Vascular disorders of the hand are uncommon compared with other problems of the hand, and they are less common than vascular problems found elsewhere in the body.1 Glomus cells are smooth muscle cells that surround small vessels and play a role in the regulation of peripheral blood flow; these tumors, which are benign, account for 1% to 5% of soft tissue tumors of the hand.2
Hand surgeon William Newmeyer, MD, summed up glomus tumors concisely: “Of all the vascular tumors of the upper extremity, this is the one that excites the most interest. The reasons for this are manifold: it is rare, it presents with a striking clinical picture, and when correctly treated, the cure rate is close to 100%.”1
The classic presentation of glomus tumors involves pinpoint finger pain, paroxysmal pain, and hypersensitivity to cold. Cold intolerance is diagnostic when present, but it is not always present in the clinical pattern of these tumors.3
Our patient did not display cold hypersensitivity. In fact, he indicated that on occasion he would plunge his hand into cold water to relieve the intense pain.
Our patient reported a 10-year delay in seeking treatment that he attributed primarily to not realizing that anything could be done about his chronic pain.
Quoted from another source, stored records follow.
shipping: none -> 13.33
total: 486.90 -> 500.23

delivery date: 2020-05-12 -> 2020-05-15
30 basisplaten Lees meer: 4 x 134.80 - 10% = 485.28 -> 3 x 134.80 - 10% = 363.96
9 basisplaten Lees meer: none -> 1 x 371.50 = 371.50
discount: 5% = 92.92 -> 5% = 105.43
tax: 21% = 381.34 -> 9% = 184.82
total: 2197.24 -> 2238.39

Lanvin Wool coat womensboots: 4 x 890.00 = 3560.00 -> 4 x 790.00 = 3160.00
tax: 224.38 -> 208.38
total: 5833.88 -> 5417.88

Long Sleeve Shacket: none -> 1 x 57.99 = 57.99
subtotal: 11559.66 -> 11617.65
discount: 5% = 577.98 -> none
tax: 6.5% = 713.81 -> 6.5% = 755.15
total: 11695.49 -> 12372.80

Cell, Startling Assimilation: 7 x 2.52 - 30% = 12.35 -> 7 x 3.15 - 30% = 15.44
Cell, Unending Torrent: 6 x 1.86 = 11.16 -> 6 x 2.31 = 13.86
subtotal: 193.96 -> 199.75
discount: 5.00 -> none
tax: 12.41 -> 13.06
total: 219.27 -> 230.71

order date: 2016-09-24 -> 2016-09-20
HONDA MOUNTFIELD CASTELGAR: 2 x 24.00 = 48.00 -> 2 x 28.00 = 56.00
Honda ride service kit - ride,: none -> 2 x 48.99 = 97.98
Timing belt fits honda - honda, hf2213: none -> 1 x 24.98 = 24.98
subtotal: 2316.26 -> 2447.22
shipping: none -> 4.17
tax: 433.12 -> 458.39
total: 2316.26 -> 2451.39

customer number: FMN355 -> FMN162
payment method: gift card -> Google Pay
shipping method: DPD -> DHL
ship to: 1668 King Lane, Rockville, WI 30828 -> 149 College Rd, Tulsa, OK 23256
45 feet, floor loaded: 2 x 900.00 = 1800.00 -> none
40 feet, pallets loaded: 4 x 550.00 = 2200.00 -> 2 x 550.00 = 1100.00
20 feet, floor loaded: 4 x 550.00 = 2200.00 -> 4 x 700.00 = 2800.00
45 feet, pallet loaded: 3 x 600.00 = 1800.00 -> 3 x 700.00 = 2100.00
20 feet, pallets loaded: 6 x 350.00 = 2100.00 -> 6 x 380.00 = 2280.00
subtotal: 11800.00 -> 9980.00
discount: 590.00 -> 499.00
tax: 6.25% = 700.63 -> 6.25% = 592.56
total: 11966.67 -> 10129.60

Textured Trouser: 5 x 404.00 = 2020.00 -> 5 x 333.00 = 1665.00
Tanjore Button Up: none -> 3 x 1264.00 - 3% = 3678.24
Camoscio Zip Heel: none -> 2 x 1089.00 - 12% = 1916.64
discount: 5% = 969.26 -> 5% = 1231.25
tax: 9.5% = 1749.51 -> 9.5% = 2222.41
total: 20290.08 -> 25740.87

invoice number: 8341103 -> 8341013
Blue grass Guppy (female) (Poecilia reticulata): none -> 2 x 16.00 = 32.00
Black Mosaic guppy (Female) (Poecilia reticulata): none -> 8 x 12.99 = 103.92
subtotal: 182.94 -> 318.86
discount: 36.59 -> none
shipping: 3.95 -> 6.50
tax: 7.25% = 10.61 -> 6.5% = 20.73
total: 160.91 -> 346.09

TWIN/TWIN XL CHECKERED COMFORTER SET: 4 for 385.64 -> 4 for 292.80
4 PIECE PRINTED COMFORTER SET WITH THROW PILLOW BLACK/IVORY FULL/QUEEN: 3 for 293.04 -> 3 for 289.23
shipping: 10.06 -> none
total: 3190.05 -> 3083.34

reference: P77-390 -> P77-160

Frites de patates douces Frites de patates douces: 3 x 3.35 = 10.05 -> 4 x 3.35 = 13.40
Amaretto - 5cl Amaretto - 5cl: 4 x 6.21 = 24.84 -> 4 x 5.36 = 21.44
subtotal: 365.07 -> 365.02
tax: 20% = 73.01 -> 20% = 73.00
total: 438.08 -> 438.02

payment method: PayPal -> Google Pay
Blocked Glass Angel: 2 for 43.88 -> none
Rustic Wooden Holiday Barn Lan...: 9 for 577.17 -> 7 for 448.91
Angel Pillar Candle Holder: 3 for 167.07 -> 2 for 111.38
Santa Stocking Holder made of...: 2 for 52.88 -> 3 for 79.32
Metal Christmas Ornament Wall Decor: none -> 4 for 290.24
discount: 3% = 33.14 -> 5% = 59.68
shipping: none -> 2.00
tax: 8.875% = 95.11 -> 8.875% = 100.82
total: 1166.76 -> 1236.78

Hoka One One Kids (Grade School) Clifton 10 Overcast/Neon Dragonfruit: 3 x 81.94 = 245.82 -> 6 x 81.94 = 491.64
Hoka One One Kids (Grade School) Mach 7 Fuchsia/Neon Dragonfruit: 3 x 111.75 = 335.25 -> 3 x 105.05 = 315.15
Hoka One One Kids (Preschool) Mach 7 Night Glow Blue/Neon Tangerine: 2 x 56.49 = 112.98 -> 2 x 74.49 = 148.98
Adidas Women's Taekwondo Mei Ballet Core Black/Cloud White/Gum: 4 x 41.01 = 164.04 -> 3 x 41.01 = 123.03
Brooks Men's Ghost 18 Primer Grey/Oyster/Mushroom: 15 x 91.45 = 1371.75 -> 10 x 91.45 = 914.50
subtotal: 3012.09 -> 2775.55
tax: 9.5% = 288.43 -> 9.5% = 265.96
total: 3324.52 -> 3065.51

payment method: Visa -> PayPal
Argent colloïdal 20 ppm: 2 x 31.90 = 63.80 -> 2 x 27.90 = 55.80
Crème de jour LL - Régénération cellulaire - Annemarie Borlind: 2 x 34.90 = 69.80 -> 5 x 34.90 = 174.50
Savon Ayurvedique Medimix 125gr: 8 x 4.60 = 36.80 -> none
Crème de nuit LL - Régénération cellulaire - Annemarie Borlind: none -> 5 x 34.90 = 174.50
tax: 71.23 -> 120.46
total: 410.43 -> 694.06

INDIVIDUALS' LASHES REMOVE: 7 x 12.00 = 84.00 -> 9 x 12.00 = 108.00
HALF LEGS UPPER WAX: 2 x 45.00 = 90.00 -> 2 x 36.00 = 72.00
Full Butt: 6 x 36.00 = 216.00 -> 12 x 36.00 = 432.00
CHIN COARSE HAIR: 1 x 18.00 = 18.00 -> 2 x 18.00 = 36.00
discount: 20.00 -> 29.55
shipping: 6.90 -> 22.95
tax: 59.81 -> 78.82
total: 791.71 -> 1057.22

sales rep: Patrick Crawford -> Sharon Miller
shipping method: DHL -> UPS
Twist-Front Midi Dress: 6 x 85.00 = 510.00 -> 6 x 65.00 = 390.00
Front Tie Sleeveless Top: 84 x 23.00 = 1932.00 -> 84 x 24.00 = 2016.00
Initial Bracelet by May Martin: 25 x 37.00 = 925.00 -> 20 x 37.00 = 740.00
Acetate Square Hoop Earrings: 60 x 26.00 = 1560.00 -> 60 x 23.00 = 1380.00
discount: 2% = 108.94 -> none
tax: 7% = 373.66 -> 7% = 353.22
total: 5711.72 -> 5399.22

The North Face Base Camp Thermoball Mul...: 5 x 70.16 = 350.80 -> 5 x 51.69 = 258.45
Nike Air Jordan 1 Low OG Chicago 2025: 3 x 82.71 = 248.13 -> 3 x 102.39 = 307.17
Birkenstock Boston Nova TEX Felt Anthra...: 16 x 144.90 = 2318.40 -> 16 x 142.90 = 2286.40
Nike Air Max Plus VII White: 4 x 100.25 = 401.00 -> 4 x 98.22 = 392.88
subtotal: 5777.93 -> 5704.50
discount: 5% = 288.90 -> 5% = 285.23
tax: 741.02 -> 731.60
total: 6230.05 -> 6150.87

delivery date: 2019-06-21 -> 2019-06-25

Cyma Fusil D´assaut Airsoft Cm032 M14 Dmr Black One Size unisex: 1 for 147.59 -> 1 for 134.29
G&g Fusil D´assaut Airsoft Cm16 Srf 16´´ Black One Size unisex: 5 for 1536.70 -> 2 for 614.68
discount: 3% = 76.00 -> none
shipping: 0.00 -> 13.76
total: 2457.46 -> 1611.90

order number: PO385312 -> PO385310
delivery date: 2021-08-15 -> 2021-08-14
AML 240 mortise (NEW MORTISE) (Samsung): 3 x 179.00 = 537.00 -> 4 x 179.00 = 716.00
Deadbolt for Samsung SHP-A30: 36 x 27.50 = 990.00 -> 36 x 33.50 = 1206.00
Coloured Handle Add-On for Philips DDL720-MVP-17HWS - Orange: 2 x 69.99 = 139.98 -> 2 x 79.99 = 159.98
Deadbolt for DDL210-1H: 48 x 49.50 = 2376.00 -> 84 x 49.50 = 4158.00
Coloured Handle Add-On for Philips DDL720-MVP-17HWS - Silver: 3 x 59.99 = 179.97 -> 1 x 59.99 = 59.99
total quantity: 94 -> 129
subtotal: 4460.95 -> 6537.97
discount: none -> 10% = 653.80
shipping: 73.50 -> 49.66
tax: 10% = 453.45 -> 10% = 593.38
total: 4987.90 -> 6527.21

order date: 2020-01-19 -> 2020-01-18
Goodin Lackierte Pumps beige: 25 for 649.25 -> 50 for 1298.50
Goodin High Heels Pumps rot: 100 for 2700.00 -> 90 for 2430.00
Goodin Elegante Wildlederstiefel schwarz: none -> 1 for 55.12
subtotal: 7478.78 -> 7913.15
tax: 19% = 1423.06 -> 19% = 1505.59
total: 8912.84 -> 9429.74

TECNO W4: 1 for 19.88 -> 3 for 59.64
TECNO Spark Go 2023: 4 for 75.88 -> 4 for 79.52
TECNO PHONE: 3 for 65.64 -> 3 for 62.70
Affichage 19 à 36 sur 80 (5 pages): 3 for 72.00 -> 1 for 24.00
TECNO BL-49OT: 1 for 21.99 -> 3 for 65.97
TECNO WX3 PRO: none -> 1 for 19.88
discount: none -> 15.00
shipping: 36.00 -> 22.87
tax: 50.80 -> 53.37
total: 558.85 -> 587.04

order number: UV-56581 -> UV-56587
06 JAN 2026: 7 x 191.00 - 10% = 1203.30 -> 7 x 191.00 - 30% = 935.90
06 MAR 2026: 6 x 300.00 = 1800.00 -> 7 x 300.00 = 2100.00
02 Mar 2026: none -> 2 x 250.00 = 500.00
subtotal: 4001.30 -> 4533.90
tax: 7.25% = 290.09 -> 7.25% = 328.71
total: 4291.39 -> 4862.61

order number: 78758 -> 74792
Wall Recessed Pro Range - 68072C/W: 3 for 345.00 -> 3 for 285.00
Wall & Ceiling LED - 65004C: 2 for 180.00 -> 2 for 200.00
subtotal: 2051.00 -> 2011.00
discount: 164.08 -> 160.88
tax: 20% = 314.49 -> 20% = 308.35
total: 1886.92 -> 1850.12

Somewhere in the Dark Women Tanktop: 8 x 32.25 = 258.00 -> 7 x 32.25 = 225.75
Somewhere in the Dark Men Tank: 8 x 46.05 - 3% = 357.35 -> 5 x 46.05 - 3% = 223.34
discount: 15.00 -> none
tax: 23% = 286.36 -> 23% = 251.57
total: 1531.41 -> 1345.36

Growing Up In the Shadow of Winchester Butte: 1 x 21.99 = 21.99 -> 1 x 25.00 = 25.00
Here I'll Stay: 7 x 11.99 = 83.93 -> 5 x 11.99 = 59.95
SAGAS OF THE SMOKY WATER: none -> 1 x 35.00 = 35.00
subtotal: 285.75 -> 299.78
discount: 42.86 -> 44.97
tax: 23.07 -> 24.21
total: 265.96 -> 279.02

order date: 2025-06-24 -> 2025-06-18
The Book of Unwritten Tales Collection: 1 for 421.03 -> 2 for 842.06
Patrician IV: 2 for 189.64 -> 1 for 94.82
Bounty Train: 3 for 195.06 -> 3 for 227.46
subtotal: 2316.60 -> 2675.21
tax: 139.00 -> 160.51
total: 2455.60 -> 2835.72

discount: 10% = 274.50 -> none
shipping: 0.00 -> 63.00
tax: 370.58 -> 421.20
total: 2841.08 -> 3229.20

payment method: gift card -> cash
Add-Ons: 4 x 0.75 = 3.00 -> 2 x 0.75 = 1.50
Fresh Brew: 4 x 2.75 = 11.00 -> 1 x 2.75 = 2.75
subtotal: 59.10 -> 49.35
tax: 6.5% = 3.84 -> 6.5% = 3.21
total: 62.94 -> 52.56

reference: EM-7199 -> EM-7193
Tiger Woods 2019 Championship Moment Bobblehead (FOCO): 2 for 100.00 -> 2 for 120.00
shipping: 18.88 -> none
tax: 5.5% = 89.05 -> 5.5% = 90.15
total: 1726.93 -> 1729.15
Many authors have noted protracted delays and misdiagnoses before surgical treatment for glomus tumors is provided.4 The patient made an uneventful recovery after surgery, and his symptoms were relieved.
1. Newmeyer WL. Vascular disorders. In: Green DP, ed. Operative Hand Surgery. 3rd ed. New York: Churchill Livingstone; 1993:2251â2308.
2. Johnston TR, ed. Tumors of the hand and wrist. In: Greene WB, ed. Essentials of Musculoskeletal Care. 2nd ed. Rosemont, IL: American Academy of Orthopaedic Surgeons; 2001:287-289.
3. Lee IJ, Park DH, Park MC, Pae NS. Subungual glomus tumors of the hand: diagnosis and outcome of the transungual approach. J Hand Surgery Eur Vol. 2009;34:685-688.
4. McDermott EM, Weiss AP. Glomus tumors. J Hand Surgery. 2006;31A:1397-1400.